Familiennachzug für subsidiär Schutzberechtigte: Ab jetzt dürfen 1.000 Ange­hö­rige pro Monat nach­kommen

von Hasso Suliak

01.08.2018

Am Mittwoch tritt die Neureglung des Familiennachzugs für Flüchtlinge mit eingeschränktem Schutzstatus in Kraft. Sie können wieder engste Angehörige nach Deutschland nachziehen lassen. Aber unter welchen Voraussetzungen?
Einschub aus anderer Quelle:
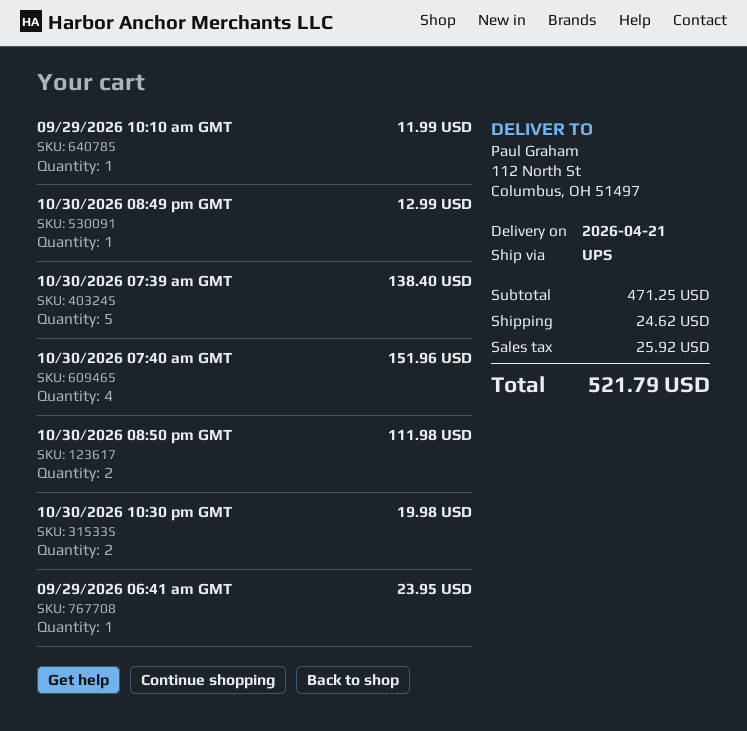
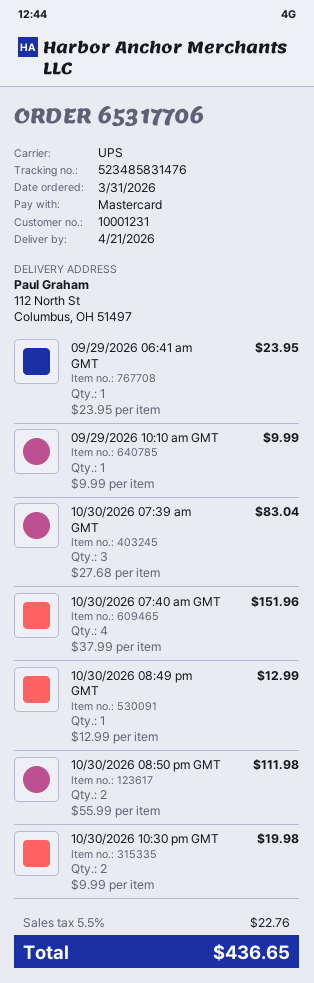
09/29/2026 10:10 am GMT: 1 for 11.99 -> 1 for 9.99
10/30/2026 07:39 am GMT: 5 for 138.40 -> 3 for 83.04
shipping: 24.62 -> none
tax: 25.92 -> 22.76
total: 521.79 -> 436.65

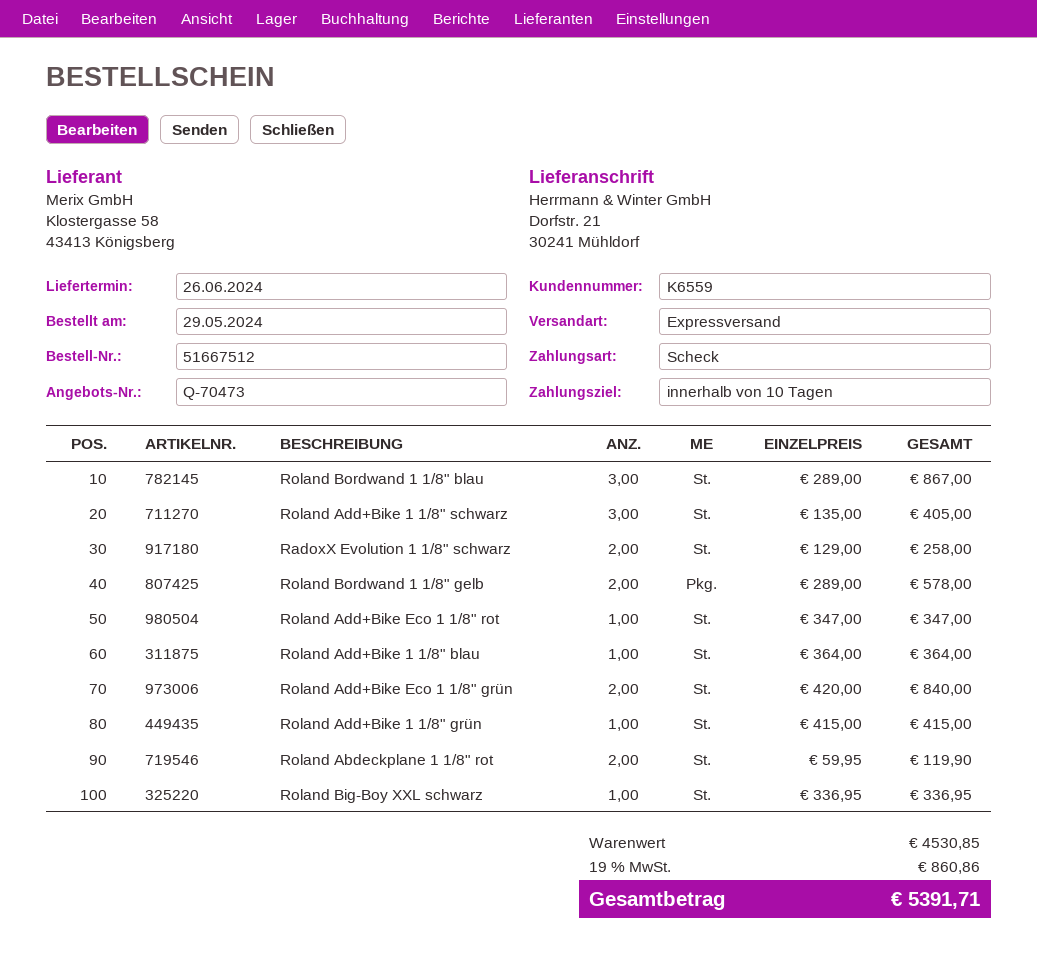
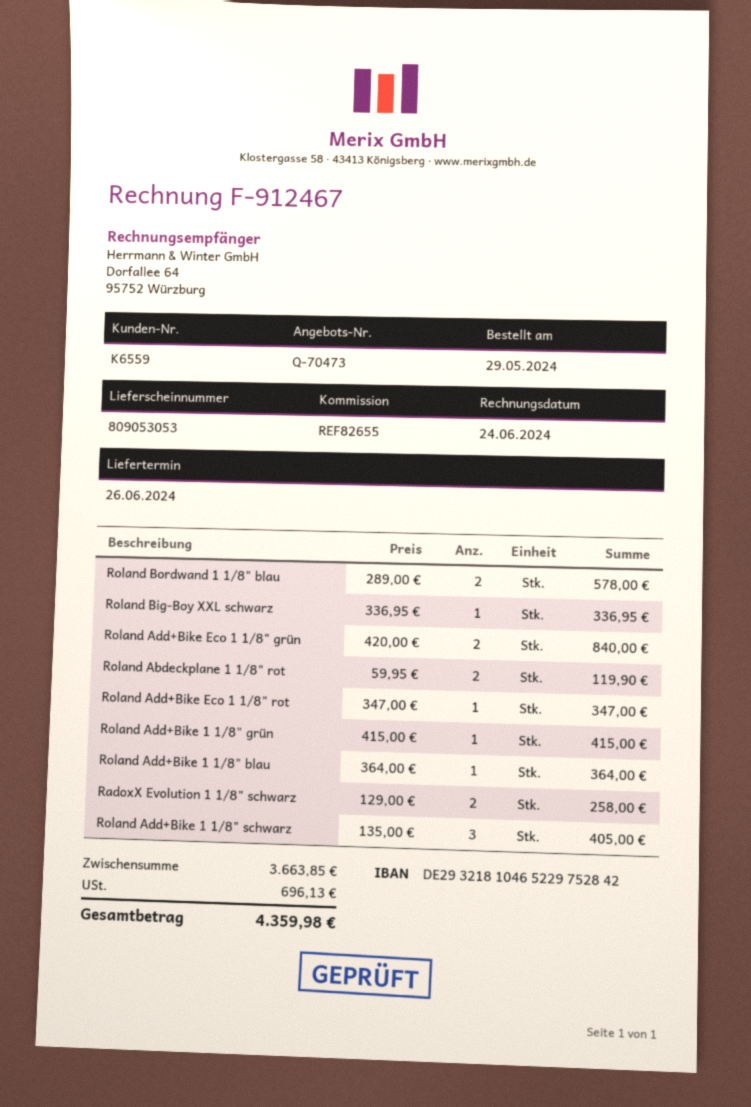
Roland Bordwand 1 1/8" blau: 3 x 289.00 = 867.00 -> 2 x 289.00 = 578.00
Roland Bordwand 1 1/8" gelb: 2 x 289.00 = 578.00 -> none
subtotal: 4530.85 -> 3663.85
tax: 860.86 -> 696.13
total: 5391.71 -> 4359.98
Die Neuregelung des Familiennachzugs sieht einschränkend vor, dass bundesweit pro Monat nicht mehr als 1.000 Personen kommen dürfen. Erwachsene dürfen Ehepartner und minderjährige Kinder zu sich holen, unbegleitete Minderjährige ihre Eltern. Der Nachzug soll nur "aus humanitären Gründen" erfolgen: Kriterien sind unter anderem die Dauer der Trennung, das Kindeswohl und die Frage, ob den Angehörigen Gefahr droht. Außerdem soll berücksichtigt werden, ob jemand krank oder pflegebedürftig ist. Bonuspunkte erhält, wer etwa zur Sicherung des Unterhalts der Familie beiträgt.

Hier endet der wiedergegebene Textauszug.